* **Task description**
Return every line below as is, leaving out the pictures.

——————

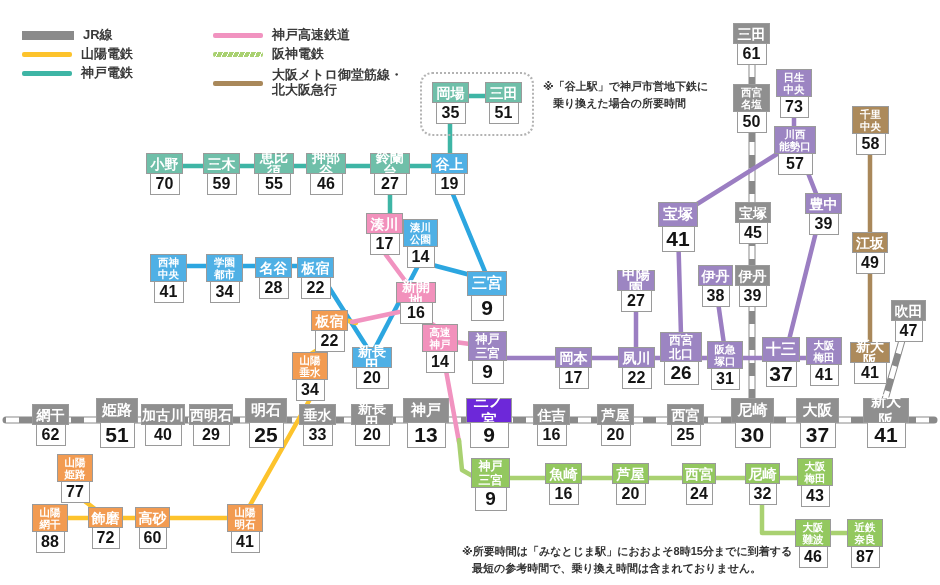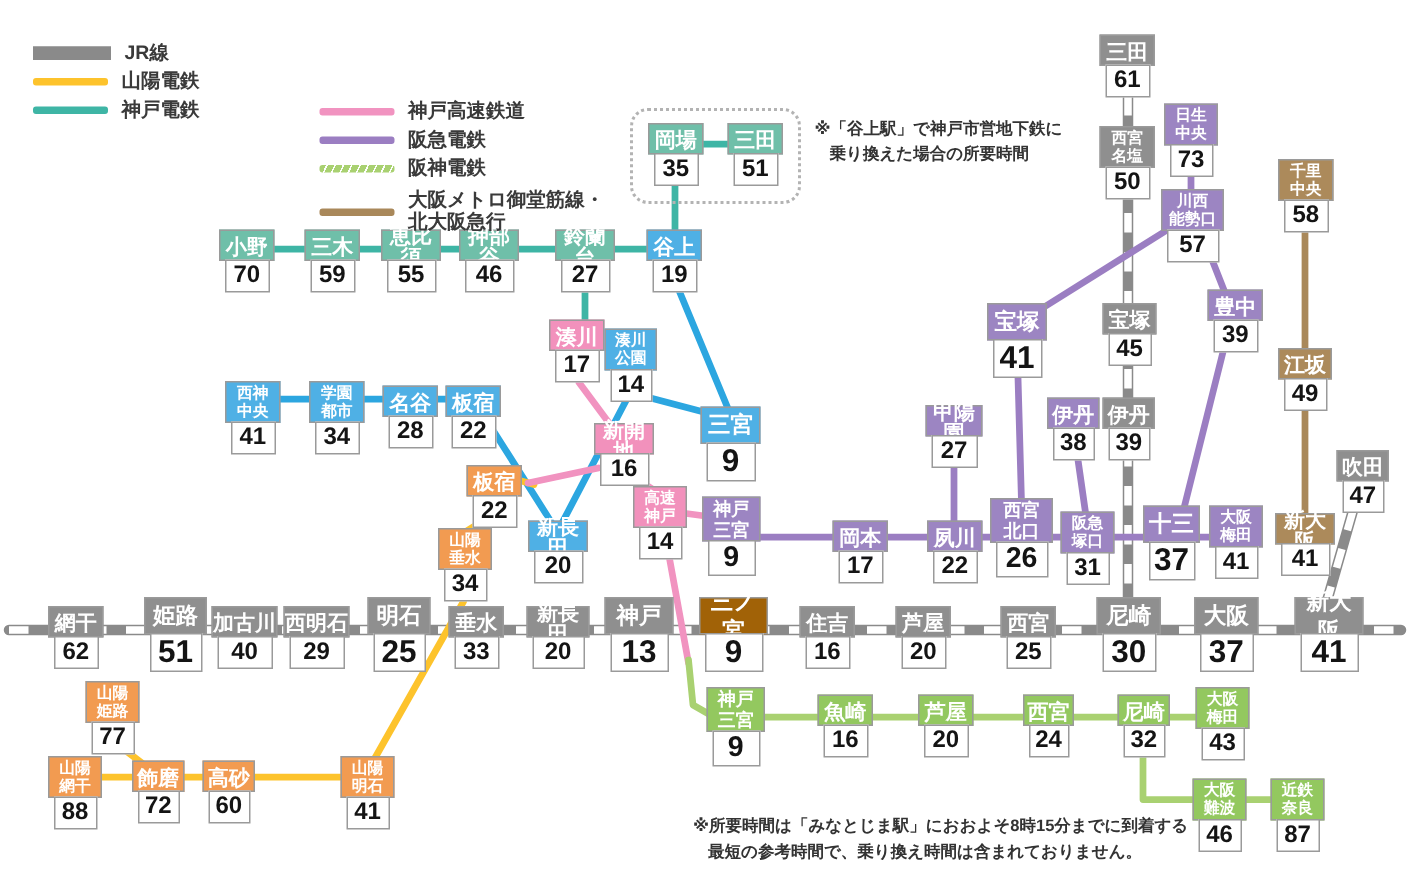--- a/index.html
+++ b/index.html
@@ -198,21 +198,21 @@
       </div>
       <div class="station s" style="left: 351px; top: 404px;">
         <div class="nm" style="width: 42px; background: rgb(143, 143, 143);">新長田</div>
         <div class="tm" style="width: 35px;">20</div>
       </div>
       <div class="station l" style="left: 403px; top: 398px;">
         <div class="nm" style="width: 46px; background: rgb(143, 143, 143);">神戸</div>
         <div class="tm" style="width: 39px;">13</div>
       </div>
       <div class="station l" style="left: 466px; top: 398px;">
-        <div class="nm" style="width: 46px; background: #a16207;">三ノ宮</div>
+        <div class="nm" style="width: 46px; background: #6d28d9;">三ノ宮</div>
         <div class="tm" style="width: 39px;">9</div>
       </div>
       <div class="station s" style="left: 533px; top: 404px;">
         <div class="nm" style="width: 37px; background: rgb(143, 143, 143);">住吉</div>
         <div class="tm" style="width: 30px;">16</div>
       </div>
       <div class="station s" style="left: 597px; top: 404px;">
         <div class="nm" style="width: 37px; background: rgb(143, 143, 143);">芦屋</div>
         <div class="tm" style="width: 30px;">20</div>
       </div>
@@ -387,28 +387,24 @@
       </div>
       <div class="legend-row">
         <span class="swatch" style="background: rgb(253, 195, 44);"></span>
         <span class="legend-label">山陽電鉄</span>
       </div>
       <div class="legend-row">
         <span class="swatch" style="background: rgb(62, 181, 165);"></span>
         <span class="legend-label">神戸電鉄</span>
       </div>
     </div>
-  <div class="legend-col" id="legend-right" style="left:213px;top:26px;margin-top:39px;">
+  <div class="legend-col" id="legend-right" style="left:213px;top:26px;">
       <div class="legend-row">
         <span class="swatch" style="background: rgb(241, 147, 192);"></span>
         <span class="legend-label">神戸高速鉄道</span>
-      </div>
-      <div class="legend-row">
-        <span class="swatch" style="background: rgb(155, 126, 194);"></span>
-        <span class="legend-label">阪急電鉄</span>
       </div>
       <div class="legend-row">
         <span class="swatch hanshin-st"></span>
         <span class="legend-label">阪神電鉄</span>
       </div>
       <div class="legend-row" style="height: 38px;">
         <span class="swatch" style="background: rgb(169, 136, 90);"></span>
         <span class="legend-label">大阪メトロ御堂筋線・
 北大阪急行</span>
       </div>

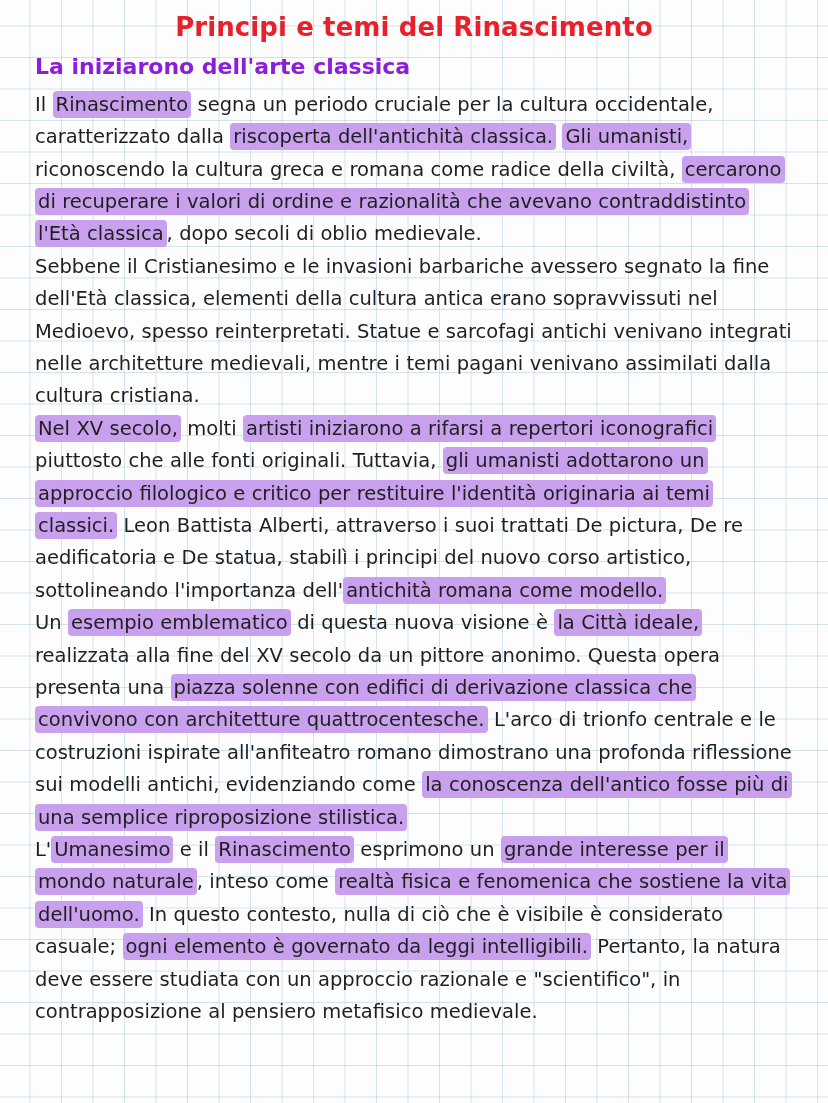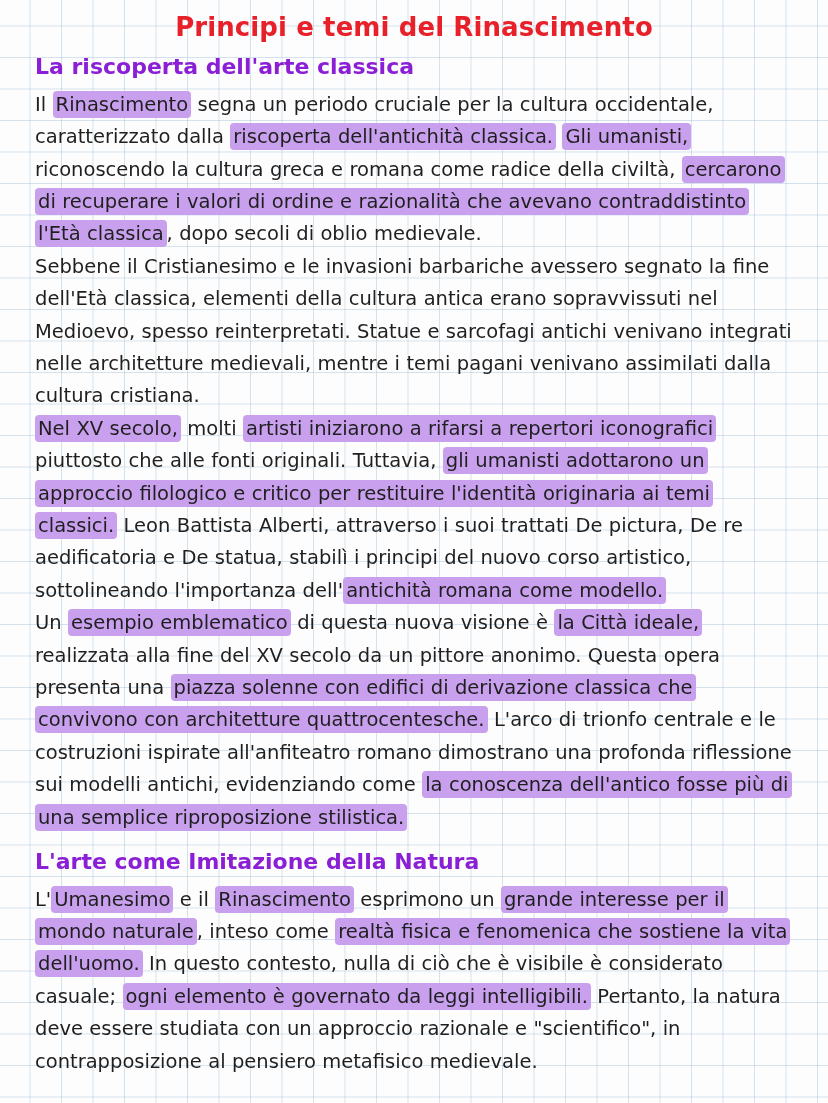--- a/index.html
+++ b/index.html
@@ -68,28 +68,27 @@
     margin-bottom: 0px;
   }
 </style>
 </head>
 <body>
 
 <div id="page">
 
   <h1 class="doc-title">Principi e temi del Rinascimento</h1>
 
-  <h2 class="section-heading">La riscoperta dell'arte classica</h2>
+  <h2 class="section-heading">La iniziarono dell'arte classica</h2>
 
   <div class="block">
     <p class="para">Il <mark class="hl">Rinascimento</mark> segna un periodo cruciale per la cultura occidentale, caratterizzato dalla <mark class="hl">riscoperta dell'antichità classica.</mark> <mark class="hl">Gli umanisti,</mark> riconoscendo la cultura greca e romana come radice della civiltà, <mark class="hl">cercarono di recuperare i valori di ordine e razionalità che avevano contraddistinto l'Età classica</mark>, dopo secoli di oblio medievale.</p>
     <p class="para">Sebbene il Cristianesimo e le invasioni barbariche avessero segnato la fine dell'Età classica, elementi della cultura antica erano sopravvissuti nel Medioevo, spesso reinterpretati. Statue e sarcofagi antichi venivano integrati nelle architetture medievali, mentre i temi pagani venivano assimilati dalla cultura cristiana.</p>
     <p class="para"><mark class="hl">Nel XV secolo,</mark> molti <mark class="hl">artisti iniziarono a rifarsi a repertori iconografici</mark> piuttosto che alle fonti originali. Tuttavia, <mark class="hl">gli umanisti adottarono un approccio filologico e critico per restituire l'identità originaria ai temi classici.</mark> Leon Battista Alberti, attraverso i suoi trattati De pictura, De re aedificatoria e De statua, stabilì i principi del nuovo corso artistico, sottolineando l'importanza dell'<mark class="hl">antichità romana come modello.</mark></p>
     <p class="para">Un <mark class="hl">esempio emblematico</mark> di questa nuova visione è <mark class="hl">la Città ideale,</mark> realizzata alla fine del XV secolo da un pittore anonimo. Questa opera presenta una <mark class="hl">piazza solenne con edifici di derivazione classica che convivono con architetture quattrocentesche.</mark> L'arco di trionfo centrale e le costruzioni ispirate all'anfiteatro romano dimostrano una profonda riflessione sui modelli antichi, evidenziando come <mark class="hl">la conoscenza dell'antico fosse più di una semplice riproposizione stilistica.</mark></p>
   </div>
 
-  <h2 class="section-heading second">L'arte come Imitazione della Natura</h2>
 
   <div class="block">
     <p class="para">L'<mark class="hl">Umanesimo</mark> e il <mark class="hl">Rinascimento</mark> esprimono un <mark class="hl">grande interesse per il mondo naturale</mark>, inteso come <mark class="hl">realtà fisica e fenomenica che sostiene la vita dell'uomo.</mark> In questo contesto, nulla di ciò che è visibile è considerato casuale; <mark class="hl">ogni elemento è governato da leggi intelligibili.</mark> Pertanto, la natura deve essere studiata con un approccio razionale e "scientifico", in contrapposizione al pensiero metafisico medievale.</p>
   </div>
 
 </div>
 
 </body></html>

——————

* **Answer to this problem**
--- a/index.html
+++ b/index.html
@@ -198,21 +198,21 @@
       </div>
       <div class="station s" style="left: 351px; top: 404px;">
         <div class="nm" style="width: 42px; background: rgb(143, 143, 143);">新長田</div>
         <div class="tm" style="width: 35px;">20</div>
       </div>
       <div class="station l" style="left: 403px; top: 398px;">
         <div class="nm" style="width: 46px; background: rgb(143, 143, 143);">神戸</div>
         <div class="tm" style="width: 39px;">13</div>
       </div>
       <div class="station l" style="left: 466px; top: 398px;">
-        <div class="nm" style="width: 46px; background: #a16207;">三ノ宮</div>
+        <div class="nm" style="width: 46px; background: #6d28d9;">三ノ宮</div>
         <div class="tm" style="width: 39px;">9</div>
       </div>
       <div class="station s" style="left: 533px; top: 404px;">
         <div class="nm" style="width: 37px; background: rgb(143, 143, 143);">住吉</div>
         <div class="tm" style="width: 30px;">16</div>
       </div>
       <div class="station s" style="left: 597px; top: 404px;">
         <div class="nm" style="width: 37px; background: rgb(143, 143, 143);">芦屋</div>
         <div class="tm" style="width: 30px;">20</div>
       </div>
@@ -387,28 +387,24 @@
       </div>
       <div class="legend-row">
         <span class="swatch" style="background: rgb(253, 195, 44);"></span>
         <span class="legend-label">山陽電鉄</span>
       </div>
       <div class="legend-row">
         <span class="swatch" style="background: rgb(62, 181, 165);"></span>
         <span class="legend-label">神戸電鉄</span>
       </div>
     </div>
-  <div class="legend-col" id="legend-right" style="left:213px;top:26px;margin-top:39px;">
+  <div class="legend-col" id="legend-right" style="left:213px;top:26px;">
       <div class="legend-row">
         <span class="swatch" style="background: rgb(241, 147, 192);"></span>
         <span class="legend-label">神戸高速鉄道</span>
-      </div>
-      <div class="legend-row">
-        <span class="swatch" style="background: rgb(155, 126, 194);"></span>
-        <span class="legend-label">阪急電鉄</span>
       </div>
       <div class="legend-row">
         <span class="swatch hanshin-st"></span>
         <span class="legend-label">阪神電鉄</span>
       </div>
       <div class="legend-row" style="height: 38px;">
         <span class="swatch" style="background: rgb(169, 136, 90);"></span>
         <span class="legend-label">大阪メトロ御堂筋線・
 北大阪急行</span>
       </div>

--- a/index.html
+++ b/index.html
@@ -68,28 +68,27 @@
     margin-bottom: 0px;
   }
 </style>
 </head>
 <body>
 
 <div id="page">
 
   <h1 class="doc-title">Principi e temi del Rinascimento</h1>
 
-  <h2 class="section-heading">La riscoperta dell'arte classica</h2>
+  <h2 class="section-heading">La iniziarono dell'arte classica</h2>
 
   <div class="block">
     <p class="para">Il <mark class="hl">Rinascimento</mark> segna un periodo cruciale per la cultura occidentale, caratterizzato dalla <mark class="hl">riscoperta dell'antichità classica.</mark> <mark class="hl">Gli umanisti,</mark> riconoscendo la cultura greca e romana come radice della civiltà, <mark class="hl">cercarono di recuperare i valori di ordine e razionalità che avevano contraddistinto l'Età classica</mark>, dopo secoli di oblio medievale.</p>
     <p class="para">Sebbene il Cristianesimo e le invasioni barbariche avessero segnato la fine dell'Età classica, elementi della cultura antica erano sopravvissuti nel Medioevo, spesso reinterpretati. Statue e sarcofagi antichi venivano integrati nelle architetture medievali, mentre i temi pagani venivano assimilati dalla cultura cristiana.</p>
     <p class="para"><mark class="hl">Nel XV secolo,</mark> molti <mark class="hl">artisti iniziarono a rifarsi a repertori iconografici</mark> piuttosto che alle fonti originali. Tuttavia, <mark class="hl">gli umanisti adottarono un approccio filologico e critico per restituire l'identità originaria ai temi classici.</mark> Leon Battista Alberti, attraverso i suoi trattati De pictura, De re aedificatoria e De statua, stabilì i principi del nuovo corso artistico, sottolineando l'importanza dell'<mark class="hl">antichità romana come modello.</mark></p>
     <p class="para">Un <mark class="hl">esempio emblematico</mark> di questa nuova visione è <mark class="hl">la Città ideale,</mark> realizzata alla fine del XV secolo da un pittore anonimo. Questa opera presenta una <mark class="hl">piazza solenne con edifici di derivazione classica che convivono con architetture quattrocentesche.</mark> L'arco di trionfo centrale e le costruzioni ispirate all'anfiteatro romano dimostrano una profonda riflessione sui modelli antichi, evidenziando come <mark class="hl">la conoscenza dell'antico fosse più di una semplice riproposizione stilistica.</mark></p>
   </div>
 
-  <h2 class="section-heading second">L'arte come Imitazione della Natura</h2>
 
   <div class="block">
     <p class="para">L'<mark class="hl">Umanesimo</mark> e il <mark class="hl">Rinascimento</mark> esprimono un <mark class="hl">grande interesse per il mondo naturale</mark>, inteso come <mark class="hl">realtà fisica e fenomenica che sostiene la vita dell'uomo.</mark> In questo contesto, nulla di ciò che è visibile è considerato casuale; <mark class="hl">ogni elemento è governato da leggi intelligibili.</mark> Pertanto, la natura deve essere studiata con un approccio razionale e "scientifico", in contrapposizione al pensiero metafisico medievale.</p>
   </div>
 
 </div>
 
 </body></html>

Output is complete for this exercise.